The milestone means Amazon is “ahead of schedule” in its efforts to bring 5,000 jobs to the area, said Dave Clark, Amazon’s senior vice president of retail operations, in a release. Amazon hasn’t provided a time frame for when it expects to fulfill all of its promised 5,000 jobs in Nashville. 

Amazon’s Nashville office, located just north of the city’s The Gulch neighborhood, serves as its East Coast operations hub, overseeing the tech and management functions of its retail operations. The company tapped Nashville as its new logistics hub nearly two years ago when it chose Northern Virginia as the site of its second headquarters, known as HQ2. 

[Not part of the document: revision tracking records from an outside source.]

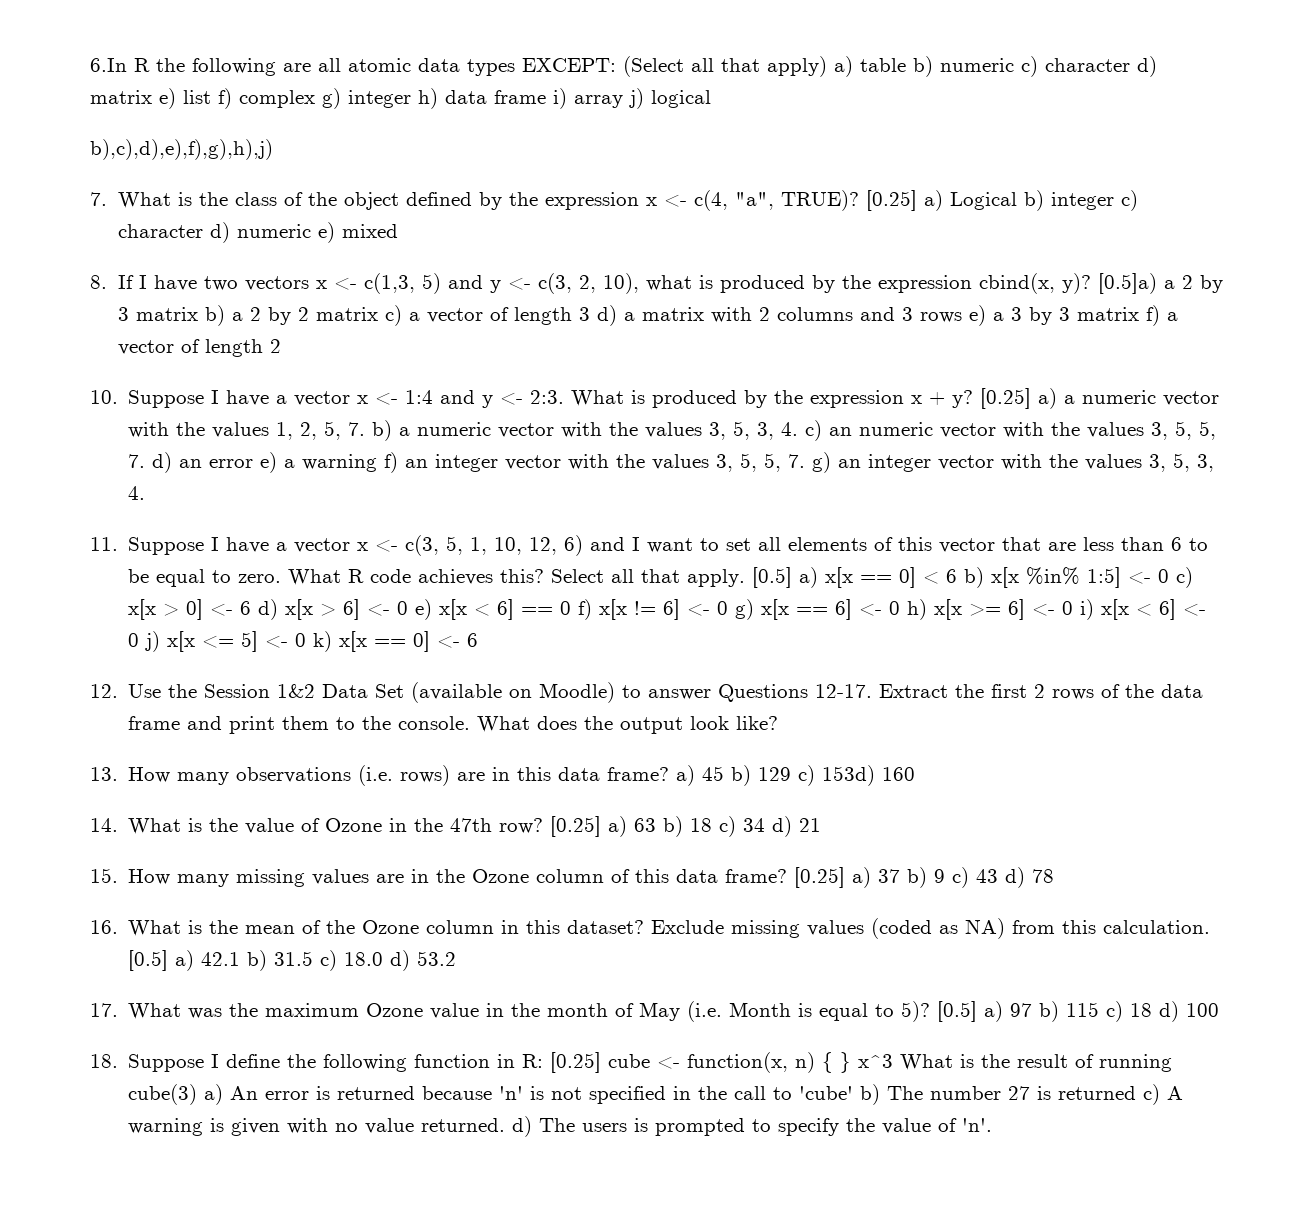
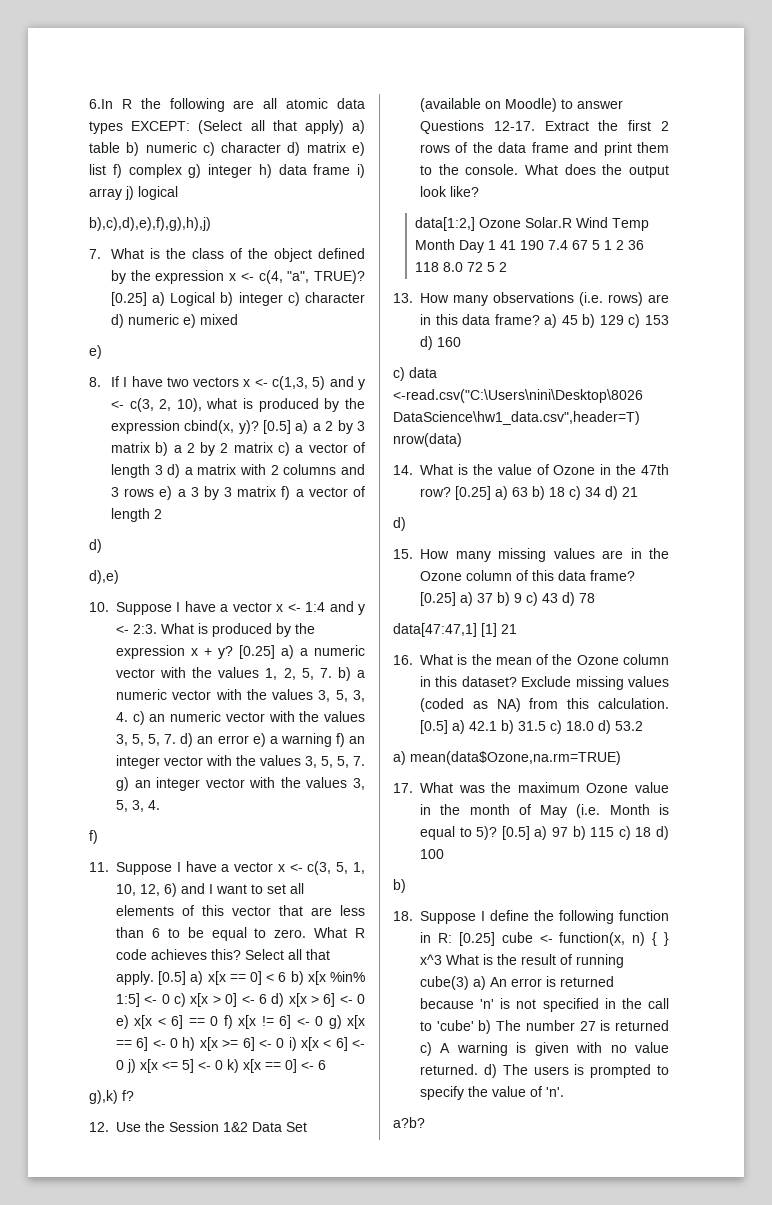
  [0.25] a) Logical b) integer c) character d) numeric e) mixed
+ e)
- [0.5]a) a 2 by 3 matrix b) a 2 by 2 matrix c) a vector of length 3 d) a matrix with 2 columns and 3 rows e) a 3 by 3 matrix f) a vector of length 2
+ [0.5] a) a 2 by 3 matrix b) a 2 by 2 matrix c) a vector of length 3 d) a matrix with 2 columns and 3 rows e) a 3 by 3 matrix f) a vector of length 2
+ d)
+ d),e)
  [0.25] a) a numeric vector with the values 1, 2, 5, 7. b) a numeric vector with the values 3, 5, 3, 4. c) an numeric vector with the values 3, 5, 5, 7. d) an error e) a warning f) an integer vector with the values 3, 5, 5, 7. g) an integer vector with the values 3, 5, 3, 4.
+ f)
+ g),k) f?
+ data[1:2,] Ozone Solar.R Wind Temp Month Day 1 41 190 7.4 67 5 1 2 36 118 8.0 72 5 2
- 13. How many observations (i.e. rows) are in this data frame? a) 45 b) 129 c) 153d) 160
+ 13. How many observations (i.e. rows) are in this data frame? a) 45 b) 129 c) 153 d) 160
+ c) data <-read.csv("C:\Users\nini\Desktop\8026 DataScience\hw1_data.csv",header=T) nrow(data)
  [0.25] a) 63 b) 18 c) 34 d) 21
+ d)
+ data[47:47,1] [1] 21
+ a) mean(data$Ozone,na.rm=TRUE)
  [0.5] a) 97 b) 115 c) 18 d) 100
+ b)
+ a?b?

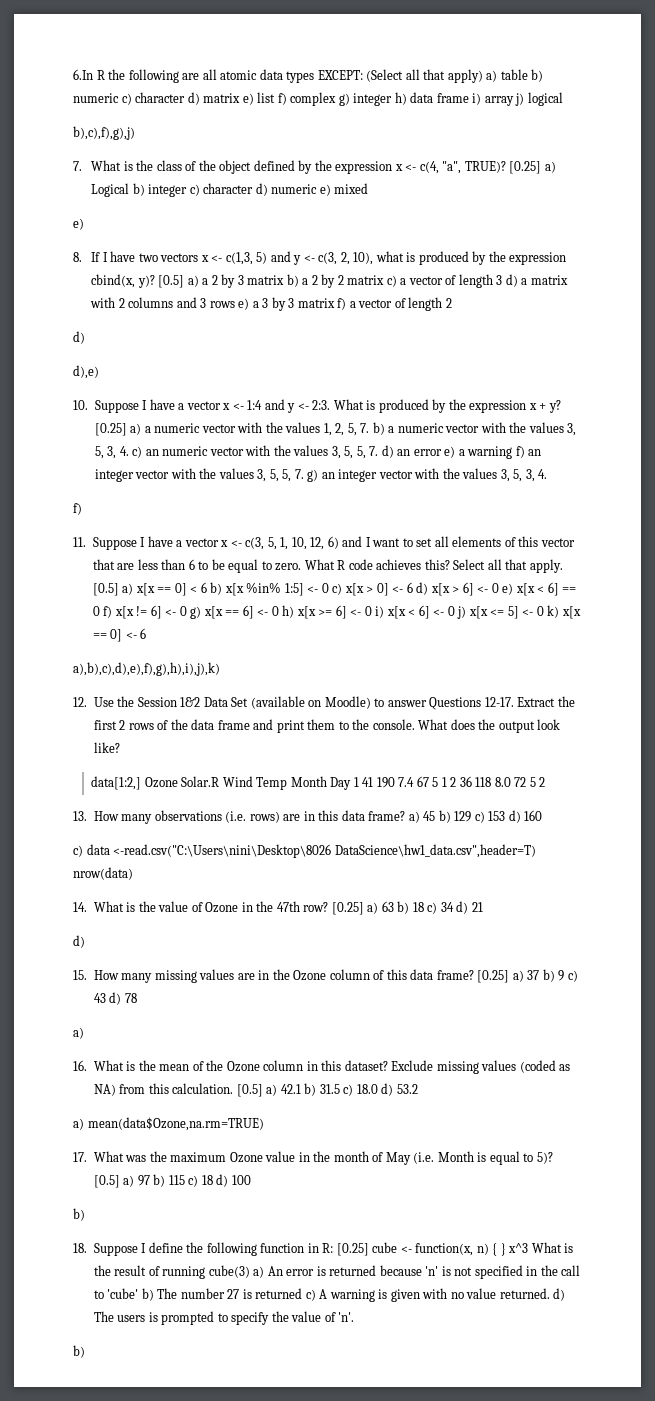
- b),c),d),e),f),g),h),j)
+ b),c),f),g),j)
- g),k) f?
+ a),b),c),d),e),f),g),h),i),j),k)
  [0.25] a) 37 b) 9 c) 43 d) 78
- data[47:47,1] [1] 21
+ a)
  [0.25] cube <- function(x, n) { } x^3 What is the result of running cube(3) a) An error is returned because 'n' is not specified in the call to 'cube' b) The number 27 is returned c) A warning is given with no value returned. d) The users is prompted to specify the value of 'n'.
- a?b?
+ b)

As part of its HQ2 nationwide search, Amazon originally planned to split its second headquarters between Arlington, Virginia, and New York City’s Long Island City neighborhood in Queens. It later withdrew its proposal in New York due to pushback from local activists and city council leaders. 

Amazon said it has hired locally as well as attracted employees from outside the city to work out of its Nashville office, dubbed the Operations Center of Excellence. “Our teams here are already inventing new ways we can use technology to help keep our employees safe and continue serving our customers during this pandemic,” Clark said in the release. 

Amazon also touted its job creation across the state of Tennessee, saying it has created 12,700 “indirect jobs” in a number of industries, including construction, logistics and professional services, among others. The company operates at least four fulfillment centers in Tennessee and has other planned warehouse locations in the state, according to MWPVL International, a supply chain and logistics consulting firm. Amazon fulfillment centers typically employ thousands of people, though the number varies from location to location.